Task material Start Marker
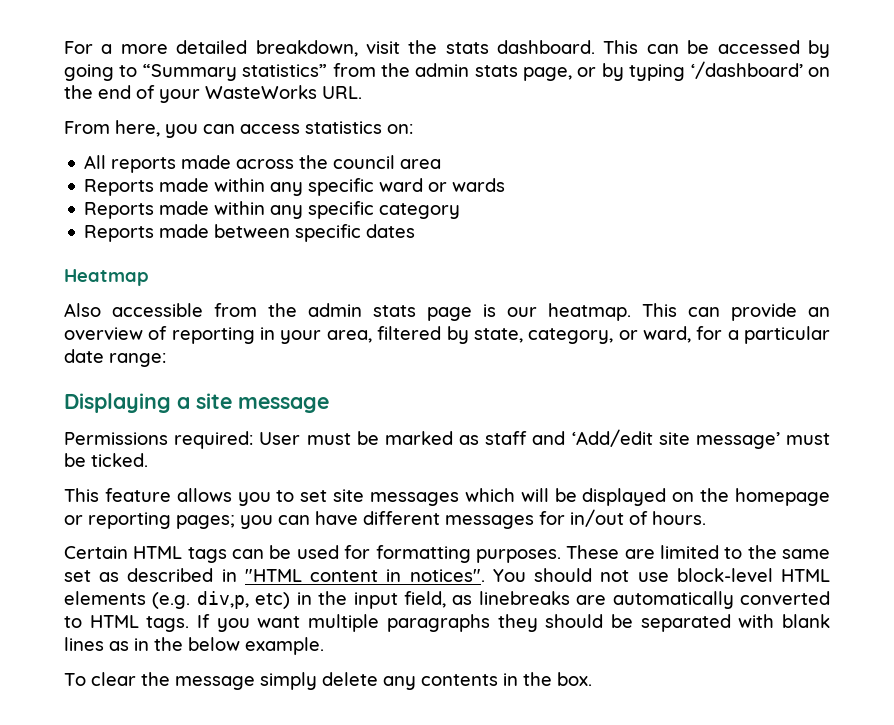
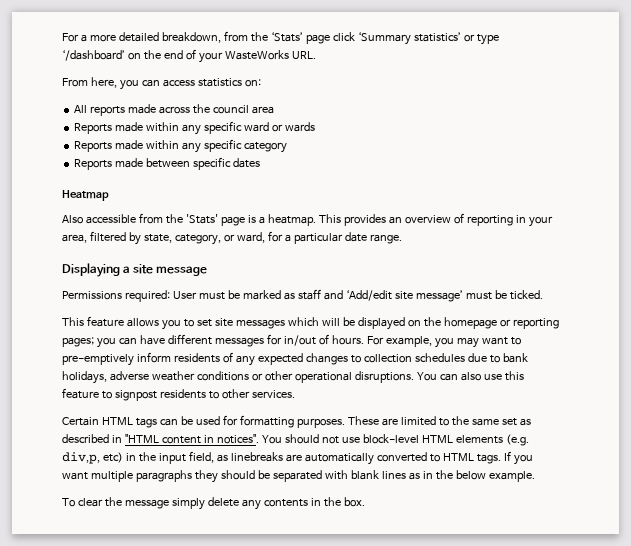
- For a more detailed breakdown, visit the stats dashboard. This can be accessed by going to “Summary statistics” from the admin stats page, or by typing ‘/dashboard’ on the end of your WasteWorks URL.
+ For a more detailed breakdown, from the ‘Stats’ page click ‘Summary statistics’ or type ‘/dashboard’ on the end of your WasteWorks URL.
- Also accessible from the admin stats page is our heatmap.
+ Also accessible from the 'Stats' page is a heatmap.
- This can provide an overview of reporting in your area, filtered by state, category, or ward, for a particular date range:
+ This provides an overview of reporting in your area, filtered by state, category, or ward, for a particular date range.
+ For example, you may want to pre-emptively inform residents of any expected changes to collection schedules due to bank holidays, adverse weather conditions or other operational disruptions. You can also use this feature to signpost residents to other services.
Task material End Marker
■ Work order ■
Check each line of the entries above, and show every one holding the word "particular".

■ Response to this task ■
- This can provide an overview of reporting in your area, filtered by state, category, or ward, for a particular date range:
+ This provides an overview of reporting in your area, filtered by state, category, or ward, for a particular date range.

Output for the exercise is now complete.